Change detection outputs
::::::::::
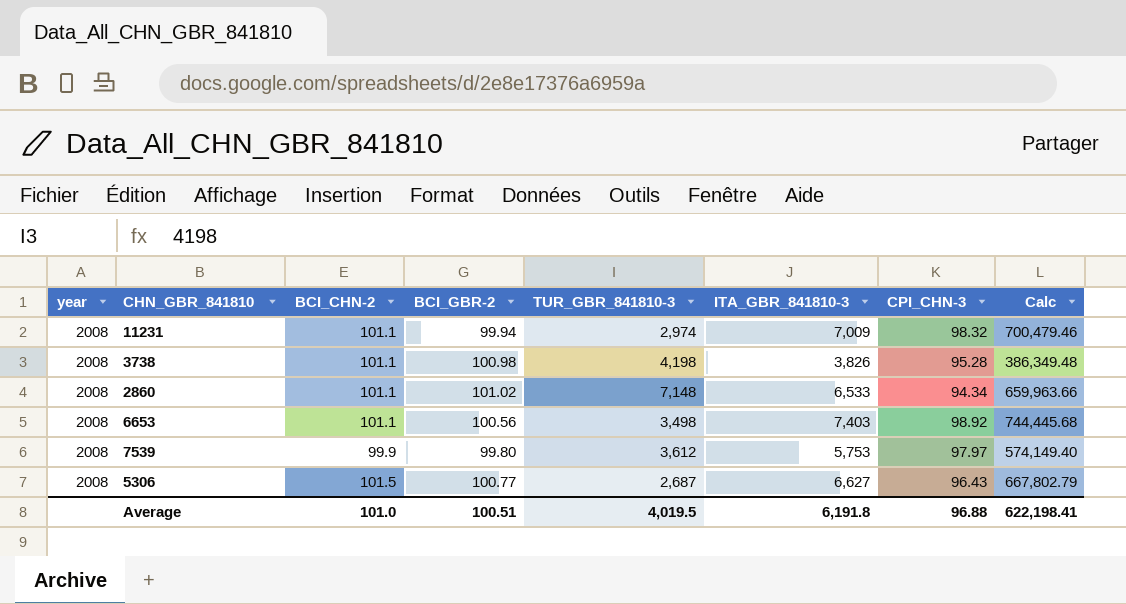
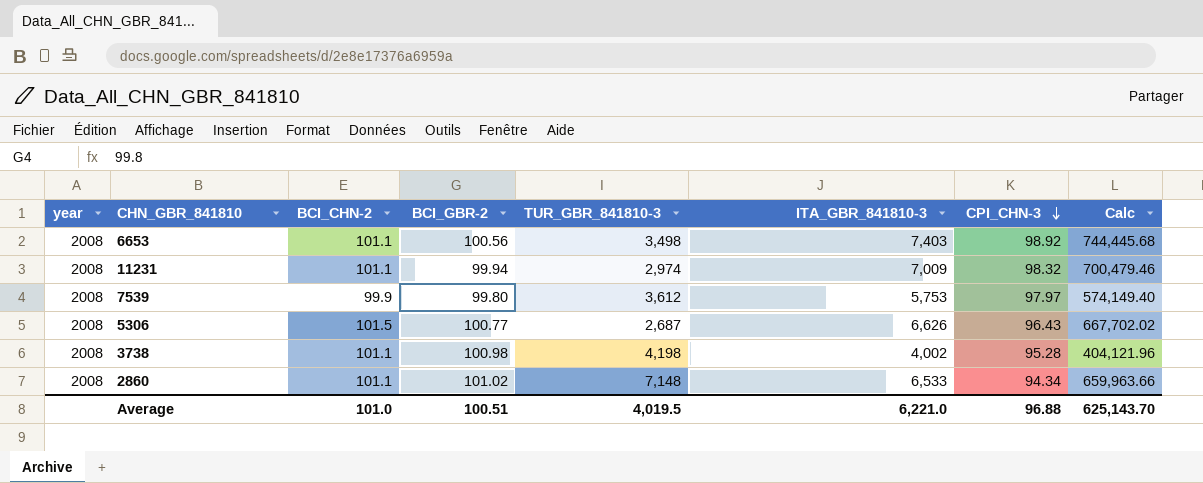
row order: none -> CPI_CHN-3 descending
5306 | ITA_GBR_841810-3: 6,627 -> 6,626
5306 | Calc: 667,802.79 -> 667,702.02
3738 | ITA_GBR_841810-3: 3,826 -> 4,002
3738 | Calc: 386,349.48 -> 404,121.96
Average | ITA_GBR_841810-3: 6,191.8 -> 6,221.0
Average | Calc: 622,198.41 -> 625,143.70

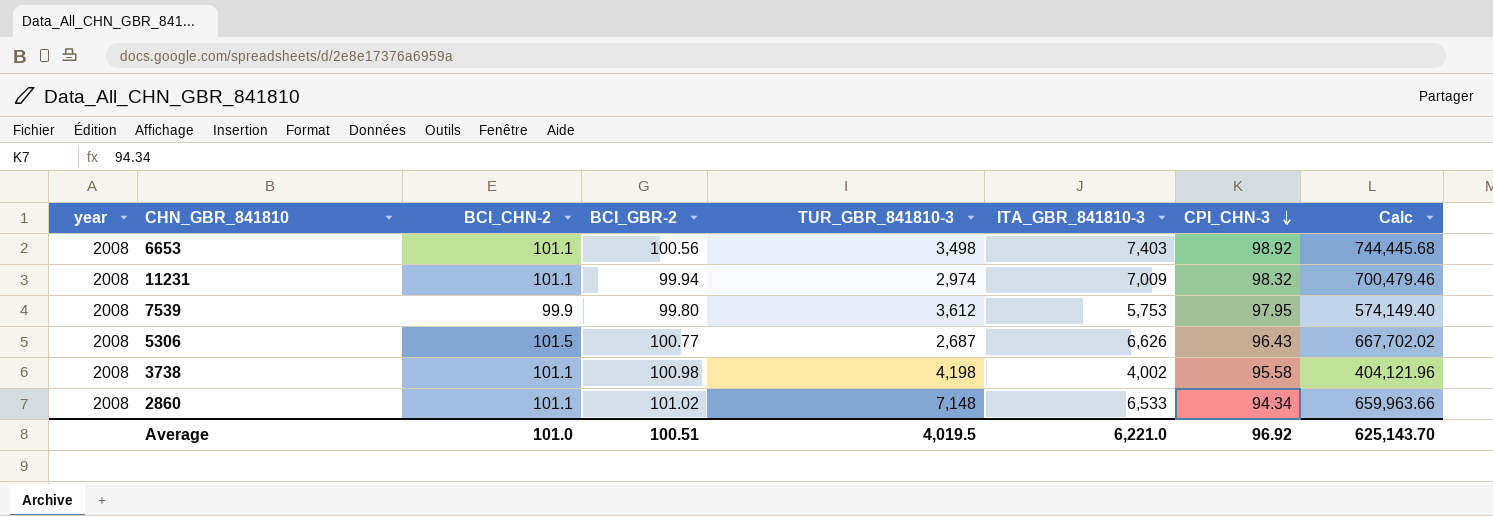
7539 | CPI_CHN-3: 97.97 -> 97.95
3738 | CPI_CHN-3: 95.28 -> 95.58
Average | CPI_CHN-3: 96.88 -> 96.92

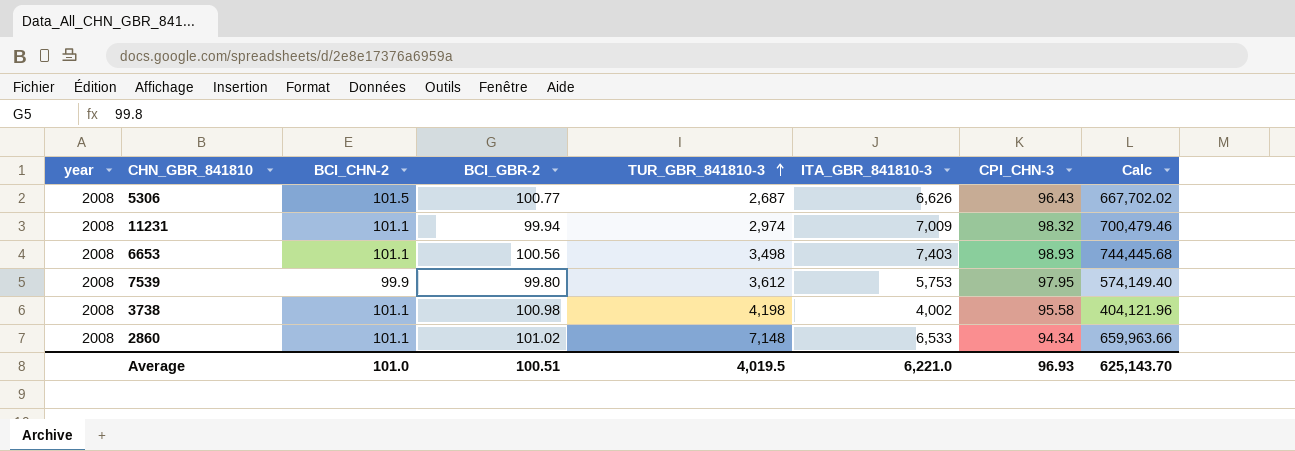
row order: CPI_CHN-3 descending -> TUR_GBR_841810-3 ascending
6653 | CPI_CHN-3: 98.92 -> 98.93
Average | CPI_CHN-3: 96.92 -> 96.93

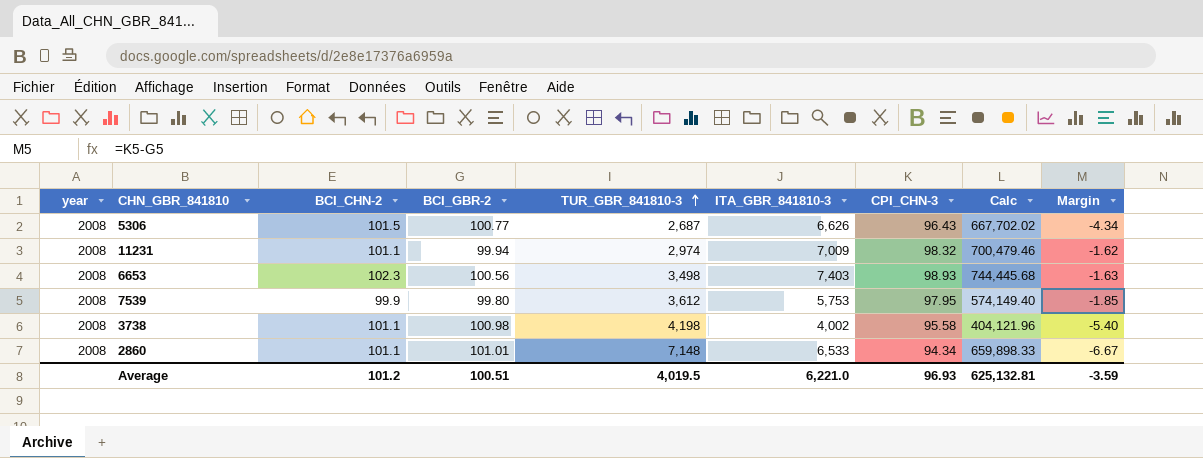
column Margin | formula: none -> [CPI_CHN-3] - [BCI_GBR-2]
6653 | BCI_CHN-2: 101.1 -> 102.3
2860 | BCI_GBR-2: 101.02 -> 101.01
2860 | Calc: 659,963.66 -> 659,898.33
Average | BCI_CHN-2: 101.0 -> 101.2
Average | Calc: 625,143.70 -> 625,132.81

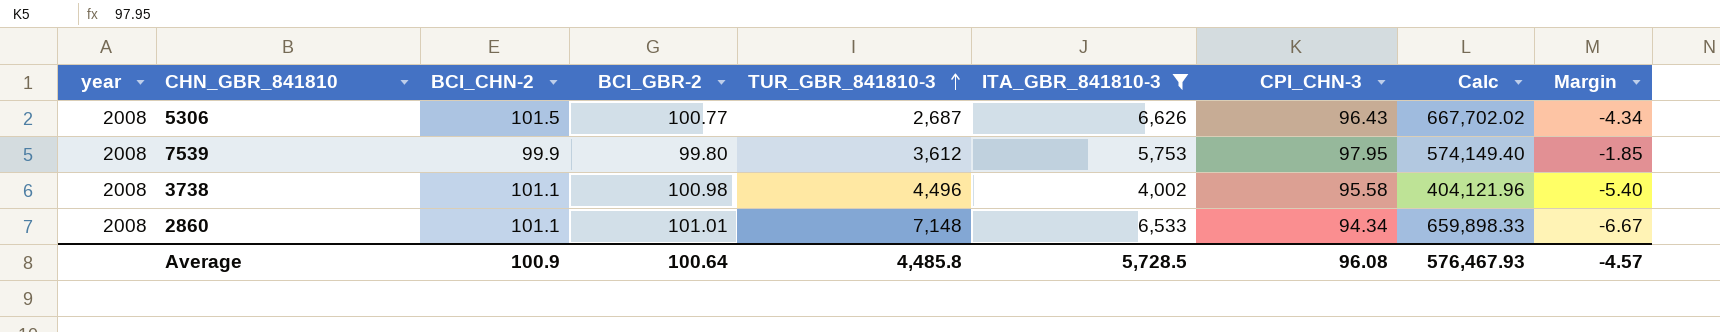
filter: none -> ITA_GBR_841810-3 <= 6,626
3738 | TUR_GBR_841810-3: 4,198 -> 4,496
Average | BCI_CHN-2: 101.2 -> 100.9
Average | BCI_GBR-2: 100.51 -> 100.64
Average | TUR_GBR_841810-3: 4,019.5 -> 4,485.8
Average | ITA_GBR_841810-3: 6,221.0 -> 5,728.5
Average | CPI_CHN-3: 96.93 -> 96.08
Average | Calc: 625,132.81 -> 576,467.93
Average | Margin: -3.59 -> -4.57

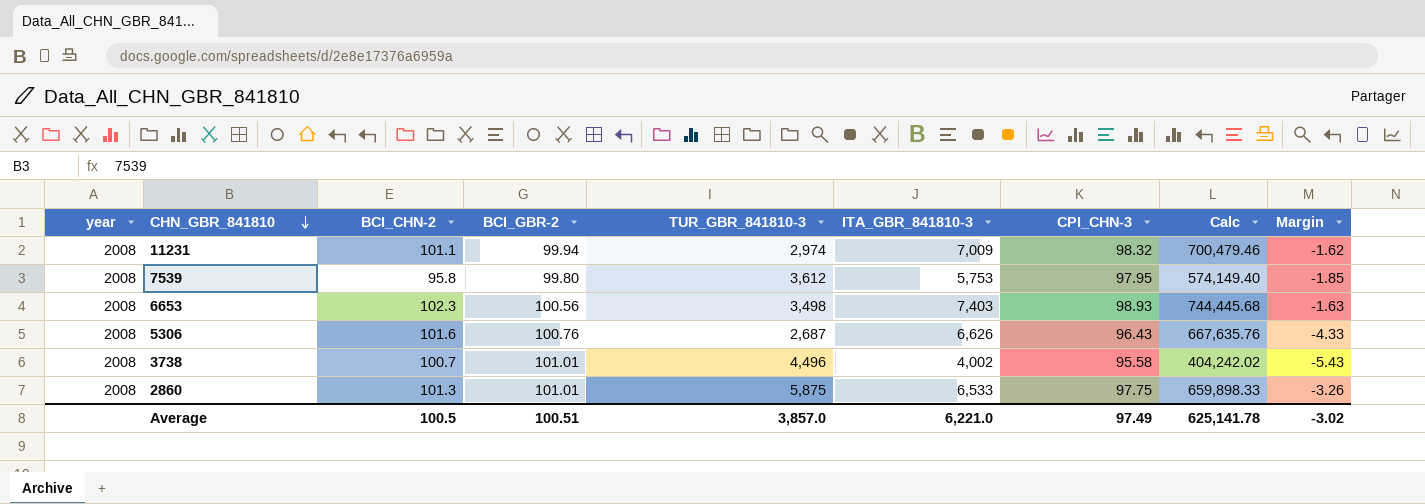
filter: ITA_GBR_841810-3 <= 6,626 -> none
row order: TUR_GBR_841810-3 ascending -> CHN_GBR_841810 descending
7539 | BCI_CHN-2: 99.9 -> 95.8
5306 | BCI_CHN-2: 101.5 -> 101.6
5306 | BCI_GBR-2: 100.77 -> 100.76
5306 | Calc: 667,702.02 -> 667,635.76
5306 | Margin: -4.34 -> -4.33
3738 | BCI_CHN-2: 101.1 -> 100.7
3738 | BCI_GBR-2: 100.98 -> 101.01
3738 | Calc: 404,121.96 -> 404,242.02
3738 | Margin: -5.40 -> -5.43
2860 | BCI_CHN-2: 101.1 -> 101.3
2860 | TUR_GBR_841810-3: 7,148 -> 5,875
2860 | CPI_CHN-3: 94.34 -> 97.75
2860 | Margin: -6.67 -> -3.26
Average | BCI_CHN-2: 100.9 -> 100.5
Average | BCI_GBR-2: 100.64 -> 100.51
Average | TUR_GBR_841810-3: 4,485.8 -> 3,857.0
Average | ITA_GBR_841810-3: 5,728.5 -> 6,221.0
Average | CPI_CHN-3: 96.08 -> 97.49
Average | Calc: 576,467.93 -> 625,141.78
Average | Margin: -4.57 -> -3.02

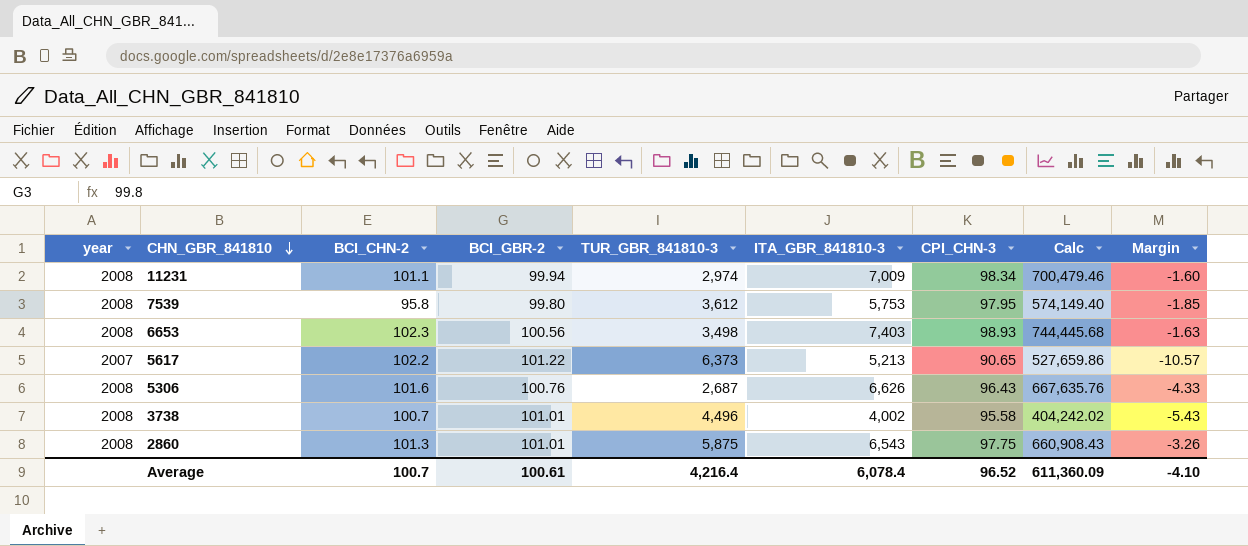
11231 | CPI_CHN-3: 98.32 -> 98.34
11231 | Margin: -1.62 -> -1.60
row 5617: none -> 2007 | 102.2 | 101.22 | 6,373 | 5,213 | 90.65 | 527,659.86 | -10.57
2860 | ITA_GBR_841810-3: 6,533 -> 6,543
2860 | Calc: 659,898.33 -> 660,908.43
Average | BCI_CHN-2: 100.5 -> 100.7
Average | BCI_GBR-2: 100.51 -> 100.61
Average | TUR_GBR_841810-3: 3,857.0 -> 4,216.4
Average | ITA_GBR_841810-3: 6,221.0 -> 6,078.4
Average | CPI_CHN-3: 97.49 -> 96.52
Average | Calc: 625,141.78 -> 611,360.09
Average | Margin: -3.02 -> -4.10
::::::::::
→ REQUIRED ACTION:
Above are some records; quote exactly and only the lines that begin at the line containing "Average | BCI_CHN-2: 101.0 -> 101.2" and stop after the line containing "Average | CPI_CHN-3: 97.49 -> 96.52", leaving out the pictures.

→ EXERCISE RESPONSE:
Average | BCI_CHN-2: 101.0 -> 101.2
Average | Calc: 625,143.70 -> 625,132.81

filter: none -> ITA_GBR_841810-3 <= 6,626
3738 | TUR_GBR_841810-3: 4,198 -> 4,496
Average | BCI_CHN-2: 101.2 -> 100.9
Average | BCI_GBR-2: 100.51 -> 100.64
Average | TUR_GBR_841810-3: 4,019.5 -> 4,485.8
Average | ITA_GBR_841810-3: 6,221.0 -> 5,728.5
Average | CPI_CHN-3: 96.93 -> 96.08
Average | Calc: 625,132.81 -> 576,467.93
Average | Margin: -3.59 -> -4.57

filter: ITA_GBR_841810-3 <= 6,626 -> none
row order: TUR_GBR_841810-3 ascending -> CHN_GBR_841810 descending
7539 | BCI_CHN-2: 99.9 -> 95.8
5306 | BCI_CHN-2: 101.5 -> 101.6
5306 | BCI_GBR-2: 100.77 -> 100.76
5306 | Calc: 667,702.02 -> 667,635.76
5306 | Margin: -4.34 -> -4.33
3738 | BCI_CHN-2: 101.1 -> 100.7
3738 | BCI_GBR-2: 100.98 -> 101.01
3738 | Calc: 404,121.96 -> 404,242.02
3738 | Margin: -5.40 -> -5.43
2860 | BCI_CHN-2: 101.1 -> 101.3
2860 | TUR_GBR_841810-3: 7,148 -> 5,875
2860 | CPI_CHN-3: 94.34 -> 97.75
2860 | Margin: -6.67 -> -3.26
Average | BCI_CHN-2: 100.9 -> 100.5
Average | BCI_GBR-2: 100.64 -> 100.51
Average | TUR_GBR_841810-3: 4,485.8 -> 3,857.0
Average | ITA_GBR_841810-3: 5,728.5 -> 6,221.0
Average | CPI_CHN-3: 96.08 -> 97.49
Average | Calc: 576,467.93 -> 625,141.78
Average | Margin: -4.57 -> -3.02

11231 | CPI_CHN-3: 98.32 -> 98.34
11231 | Margin: -1.62 -> -1.60
row 5617: none -> 2007 | 102.2 | 101.22 | 6,373 | 5,213 | 90.65 | 527,659.86 | -10.57
2860 | ITA_GBR_841810-3: 6,533 -> 6,543
2860 | Calc: 659,898.33 -> 660,908.43
Average | BCI_CHN-2: 100.5 -> 100.7
Average | BCI_GBR-2: 100.51 -> 100.61
Average | TUR_GBR_841810-3: 3,857.0 -> 4,216.4
Average | ITA_GBR_841810-3: 6,221.0 -> 6,078.4
Average | CPI_CHN-3: 97.49 -> 96.52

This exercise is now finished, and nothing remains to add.